How to label encode column pandas

PandasHow-ToBeginner · 3 min read

How to Label Encode a Column in Pandas Easily

To label encode a column in pandas, use sklearn.preprocessing.LabelEncoder to convert categorical text data into numbers. Fit the encoder on the column and transform it, then assign the result back to the DataFrame column.

📐

Syntax

Use LabelEncoder from sklearn.preprocessing to convert text labels into numbers. The main steps are:

encoder = LabelEncoder(): Create the encoder object.
encoder.fit(column): Learn the unique labels from the column.
encoded = encoder.transform(column): Convert labels to numbers.
Assign the encoded values back to the DataFrame column.

python

from sklearn.preprocessing import LabelEncoder

encoder = LabelEncoder()
encoder.fit(df['column_name'])
encoded = encoder.transform(df['column_name'])
df['column_name'] = encoded

💻

Example

This example shows how to label encode a column named color in a pandas DataFrame. The text colors are converted to numbers.

python

import pandas as pd
from sklearn.preprocessing import LabelEncoder

# Sample data
data = {'color': ['red', 'blue', 'green', 'blue', 'red']}
df = pd.DataFrame(data)

# Create encoder
encoder = LabelEncoder()

# Fit and transform the 'color' column
df['color_encoded'] = encoder.fit_transform(df['color'])

print(df)

Output

color color_encoded 0 red 2 1 blue 0 2 green 1 3 blue 0 4 red 2

⚠️

Common Pitfalls

Common mistakes when label encoding in pandas include:

Trying to encode the column without importing LabelEncoder.
Not fitting the encoder before transforming, which causes errors.
Overwriting the original column without saving encoded values separately, losing original data.
Using label encoding on columns with unseen categories in test data, which causes errors.
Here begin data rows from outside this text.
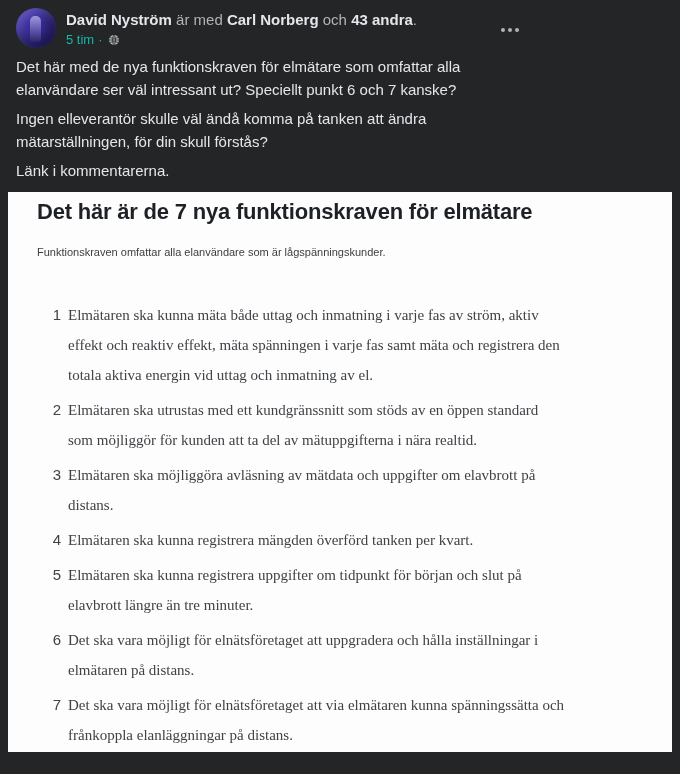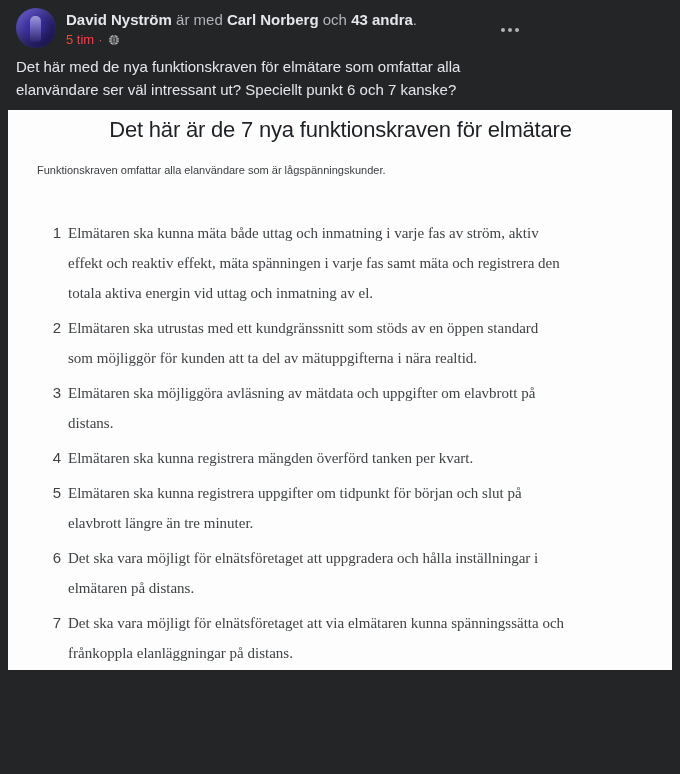--- a/index.html
+++ b/index.html
@@ -58,7 +58,7 @@
     margin-top: 3px;
     font-size: 13px;
     line-height: 16px;
-    color: #ef4444;
+    color: #14b8a6;
     display: flex;
     align-items: center;
     gap: 4px;

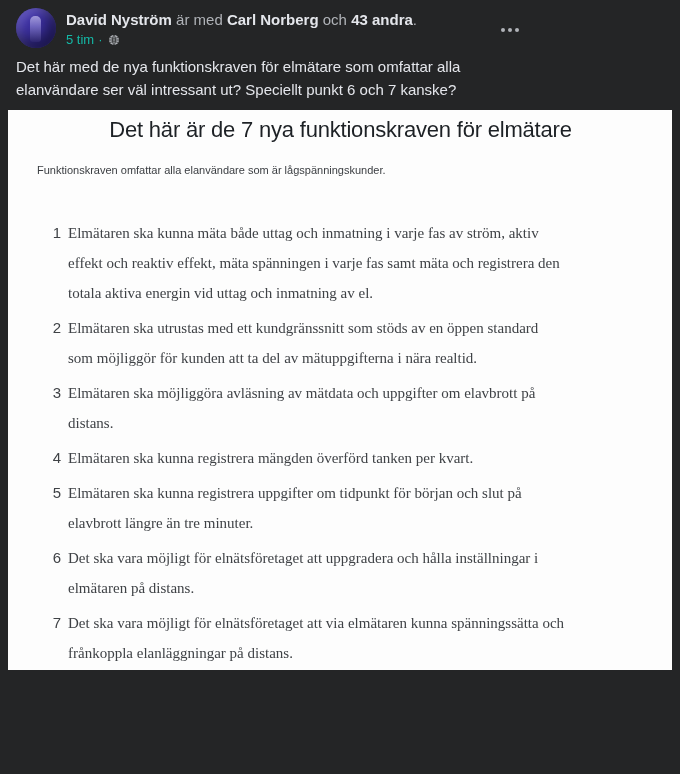--- a/index.html
+++ b/index.html
@@ -175,6 +175,7 @@
 
       <p>Det här med de nya funktionskraven för elmätare som omfattar alla elanvändare ser väl intressant ut? Speciellt punkt 6 och 7 kanske?</p>
 
+      <p>Ingen elleverantör skulle väl ändå komma på tanken att ändra mätarställningen, för din skull förstås?</p>
 
 
     </div>

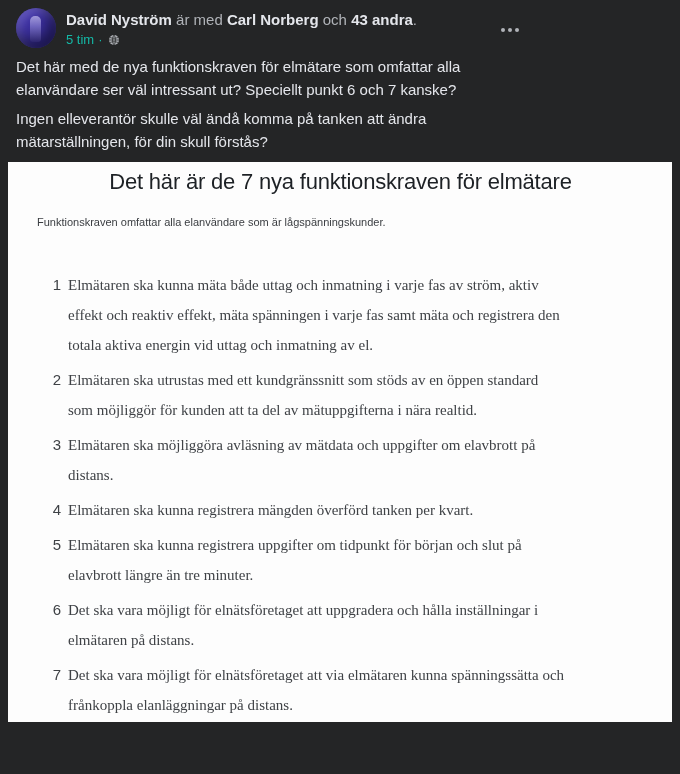--- a/index.html
+++ b/index.html
@@ -178,6 +178,7 @@
       <p>Ingen elleverantör skulle väl ändå komma på tanken att ändra mätarställningen, för din skull förstås?</p>
 
 
+      <p>Länk i kommentarerna.</p>
     </div>
 
   <div class="attached-image">

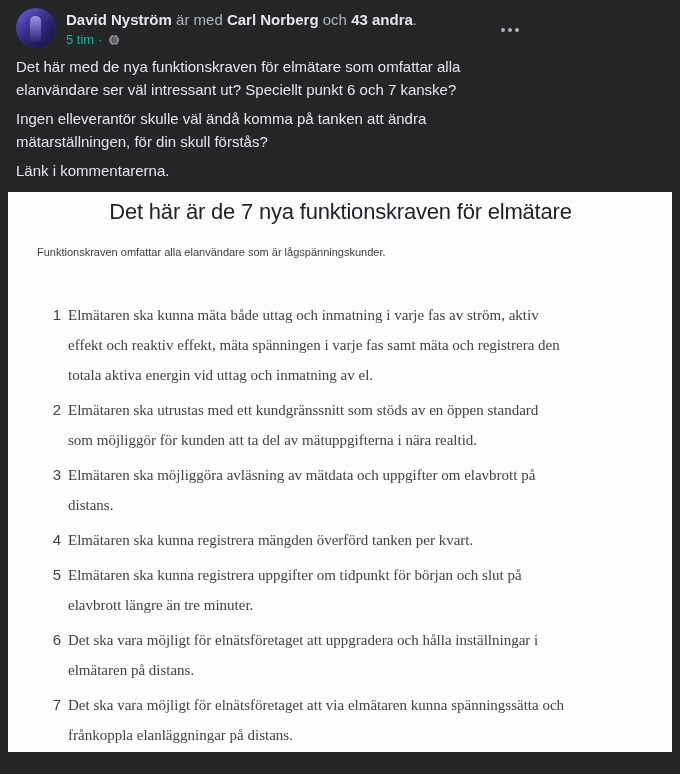--- a/index.html
+++ b/index.html
@@ -104,10 +104,9 @@
   .img-title {
     font-size: 22px;
     line-height: 27px;
-    font-weight: 400;
+    font-weight: 700;
     letter-spacing: -0.2px;
     color: #1d2125;
-    text-align: center;
   }
   .img-subtitle {
     margin-top: 17px;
Always fit the encoder on training data and transform test data carefully.

python

import pandas as pd
from sklearn.preprocessing import LabelEncoder

# Wrong way: transform without fit
# encoder = LabelEncoder()
# encoded = encoder.transform(df['color'])  # This will raise an error

# Right way:
encoder = LabelEncoder()
encoder.fit(df['color'])
encoded = encoder.transform(df['color'])
df['color_encoded'] = encoded

📊

Quick Reference

Step	Code	Description
1	from sklearn.preprocessing import LabelEncoder	Import the encoder class
2	encoder = LabelEncoder()	Create encoder object
3	encoder.fit(df['column'])	Learn unique labels from column
4	df['encoded'] = encoder.transform(df['column'])	Convert labels to numbers and save

✅

Key Takeaways

Use sklearn's LabelEncoder to convert categorical text to numbers in pandas.

Always fit the encoder before transforming the data.

Keep original data if you want to preserve text labels.

Label encoding is not suitable for columns with unseen categories in new data without retraining.

Assign encoded values to a new column to avoid losing original data.